In order for the performance of this approach to be decent, you’ll want your algorithm to work on chunks of (ideally contiguous) memory at a time, and minimize the amount of linear scan or random access you do across the entirety of `L`. If you fail to do so, your OS will swap the memory pages of `L` in and out of memory like mad, causing a potentially huge slowdown and likely unacceptable performance.

Also, in terms of sync’ing to disk: calling `sync!` will force any memory pages to copy to disk if the disk copy isn’t in sync with the pages in memory. But you technically don’t need to do this unless you need your disk copy of `L` to be completely consistent at a certain point in time, because your OS will do this for you automatically.
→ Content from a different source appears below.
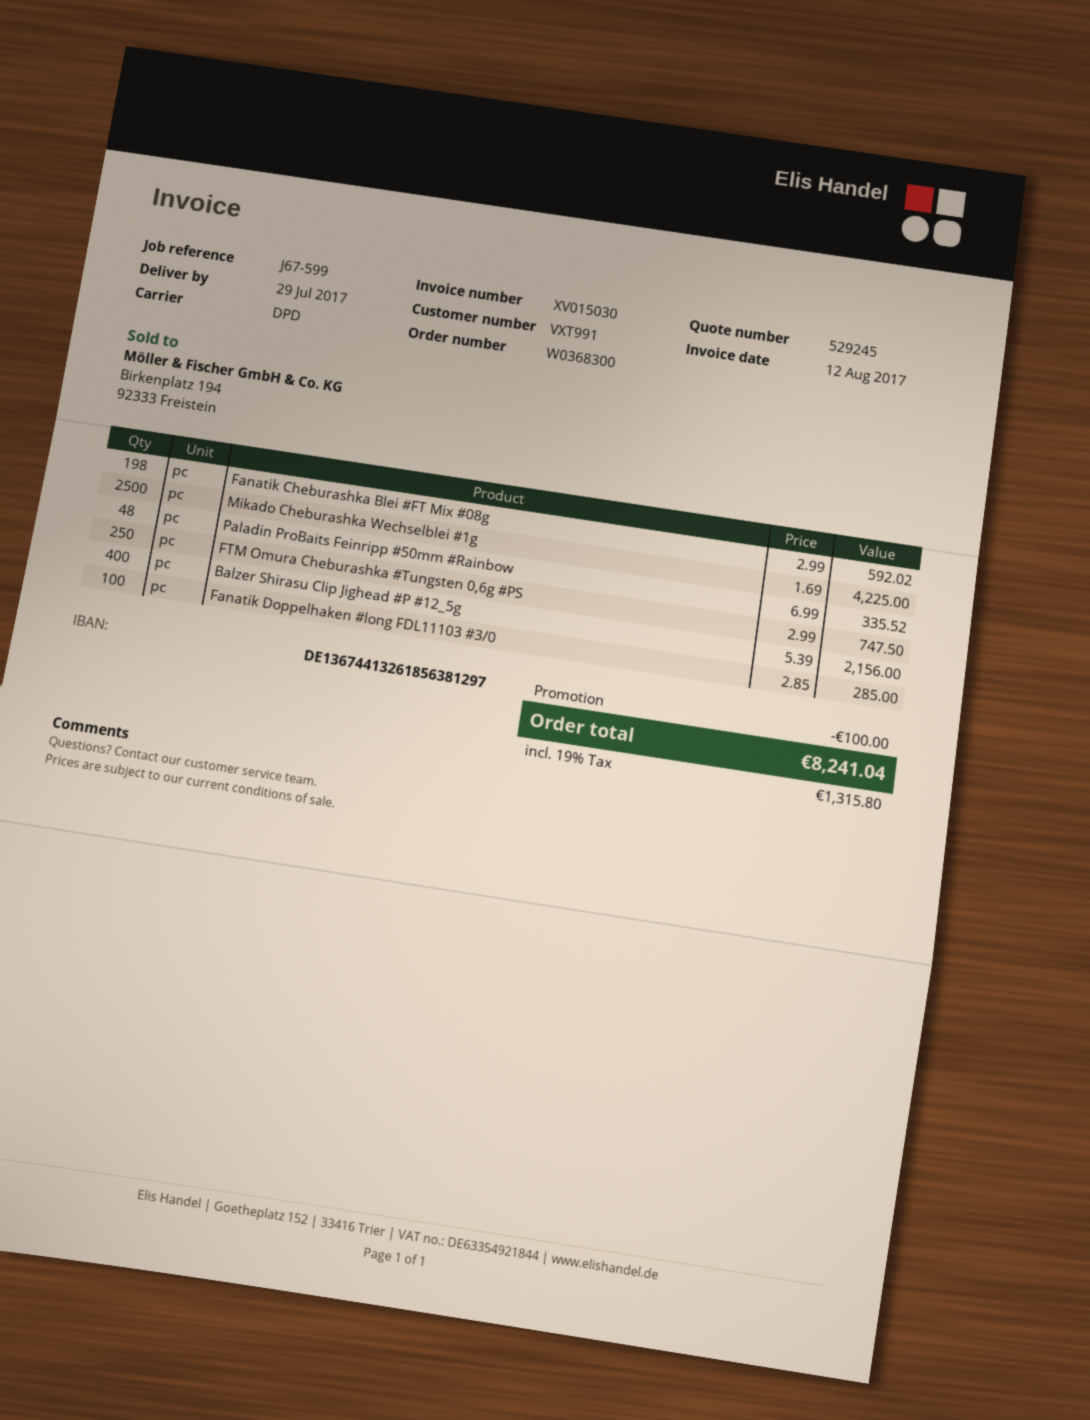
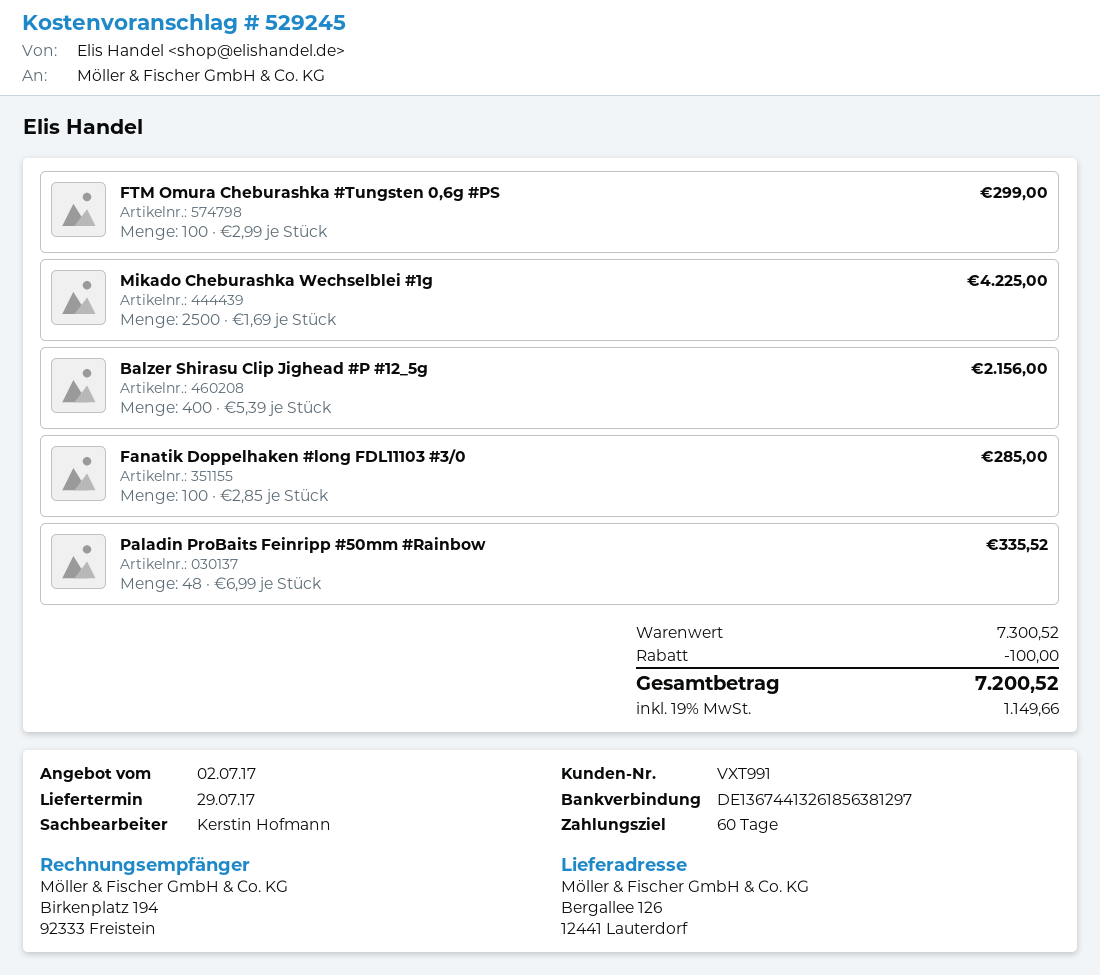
Fanatik Cheburashka Blei #FT Mix #08g: 198 x 2.99 = 592.02 -> none
FTM Omura Cheburashka #Tungsten 0,6g #PS: 250 x 2.99 = 747.50 -> 100 x 2.99 = 299.00
tax: 19% = 1315.80 -> 19% = 1149.66
total: 8241.04 -> 7200.52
It’s also a potentially expensive operation that you should use sparingly due to its performance ramifications.

4 Likes

Something else to consider is checking whether your array has some sort of special structure that allows it to be easily compressed. If it does, Julia makes it very easy to create specialized `AbstractArray` types. For example, something I work on involves an matrix with a very large number of columns, in which most of the columns are repeated. In order to make allocating this array more efficient, I implemented `ColRefMatrix <: AbstractMatrix` in which values in the columns are pulled from a much smaller underlying `Matrix`.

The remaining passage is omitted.